**Problem statement**
The answer must be the lines from the one containing "html: <div> <span>815120" through the last line of the data below, copied exactly, with nothing else.

━━━━

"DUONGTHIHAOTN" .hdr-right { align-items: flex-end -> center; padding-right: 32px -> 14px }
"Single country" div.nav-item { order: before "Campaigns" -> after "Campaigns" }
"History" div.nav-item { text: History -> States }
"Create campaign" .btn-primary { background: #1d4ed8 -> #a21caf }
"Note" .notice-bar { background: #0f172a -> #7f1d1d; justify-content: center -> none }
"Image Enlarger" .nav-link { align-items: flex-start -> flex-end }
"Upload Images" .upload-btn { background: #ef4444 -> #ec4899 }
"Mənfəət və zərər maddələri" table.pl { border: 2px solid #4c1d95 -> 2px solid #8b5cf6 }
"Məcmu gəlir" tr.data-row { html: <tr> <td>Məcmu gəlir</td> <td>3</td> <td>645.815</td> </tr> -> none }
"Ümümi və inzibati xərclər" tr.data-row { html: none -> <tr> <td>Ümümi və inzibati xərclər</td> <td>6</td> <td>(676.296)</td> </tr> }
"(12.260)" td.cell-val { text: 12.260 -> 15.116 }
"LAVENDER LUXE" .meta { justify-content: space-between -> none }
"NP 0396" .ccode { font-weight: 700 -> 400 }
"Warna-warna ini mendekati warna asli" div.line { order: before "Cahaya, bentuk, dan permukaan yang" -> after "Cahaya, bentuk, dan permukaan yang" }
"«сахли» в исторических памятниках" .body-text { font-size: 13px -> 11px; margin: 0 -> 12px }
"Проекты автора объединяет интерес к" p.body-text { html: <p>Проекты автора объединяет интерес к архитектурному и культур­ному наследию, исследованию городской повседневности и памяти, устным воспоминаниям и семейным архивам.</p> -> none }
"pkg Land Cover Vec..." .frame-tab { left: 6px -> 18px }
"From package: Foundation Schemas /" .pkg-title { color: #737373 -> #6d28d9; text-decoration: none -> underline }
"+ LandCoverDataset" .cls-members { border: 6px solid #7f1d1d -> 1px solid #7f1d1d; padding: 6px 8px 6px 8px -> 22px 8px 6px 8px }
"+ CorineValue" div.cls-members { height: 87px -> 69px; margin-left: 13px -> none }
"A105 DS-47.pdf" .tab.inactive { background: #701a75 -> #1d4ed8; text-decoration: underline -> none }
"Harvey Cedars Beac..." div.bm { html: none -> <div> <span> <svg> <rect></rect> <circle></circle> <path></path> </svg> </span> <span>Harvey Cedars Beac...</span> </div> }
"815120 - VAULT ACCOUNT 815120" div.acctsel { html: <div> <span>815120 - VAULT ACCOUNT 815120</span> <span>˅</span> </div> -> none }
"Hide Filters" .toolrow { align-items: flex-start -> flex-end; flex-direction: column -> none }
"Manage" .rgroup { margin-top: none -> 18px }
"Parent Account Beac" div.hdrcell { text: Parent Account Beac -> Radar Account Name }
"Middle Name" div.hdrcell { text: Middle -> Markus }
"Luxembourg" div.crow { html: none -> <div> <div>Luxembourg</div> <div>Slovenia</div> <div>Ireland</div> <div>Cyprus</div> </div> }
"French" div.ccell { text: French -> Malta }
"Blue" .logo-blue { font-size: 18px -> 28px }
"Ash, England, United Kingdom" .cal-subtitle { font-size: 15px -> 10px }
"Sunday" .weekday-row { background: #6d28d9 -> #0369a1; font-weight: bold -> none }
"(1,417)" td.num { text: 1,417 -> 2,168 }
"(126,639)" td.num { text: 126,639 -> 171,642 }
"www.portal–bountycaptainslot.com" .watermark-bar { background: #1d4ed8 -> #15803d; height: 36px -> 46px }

━━━━

**Result of the task**
"815120 - VAULT ACCOUNT 815120" div.acctsel { html: <div> <span>815120 - VAULT ACCOUNT 815120</span> <span>˅</span> </div> -> none }
"Hide Filters" .toolrow { align-items: flex-start -> flex-end; flex-direction: column -> none }
"Manage" .rgroup { margin-top: none -> 18px }
"Parent Account Beac" div.hdrcell { text: Parent Account Beac -> Radar Account Name }
"Middle Name" div.hdrcell { text: Middle -> Markus }
"Luxembourg" div.crow { html: none -> <div> <div>Luxembourg</div> <div>Slovenia</div> <div>Ireland</div> <div>Cyprus</div> </div> }
"French" div.ccell { text: French -> Malta }
"Blue" .logo-blue { font-size: 18px -> 28px }
"Ash, England, United Kingdom" .cal-subtitle { font-size: 15px -> 10px }
"Sunday" .weekday-row { background: #6d28d9 -> #0369a1; font-weight: bold -> none }
"(1,417)" td.num { text: 1,417 -> 2,168 }
"(126,639)" td.num { text: 126,639 -> 171,642 }
"www.portal–bountycaptainslot.com" .watermark-bar { background: #1d4ed8 -> #15803d; height: 36px -> 46px }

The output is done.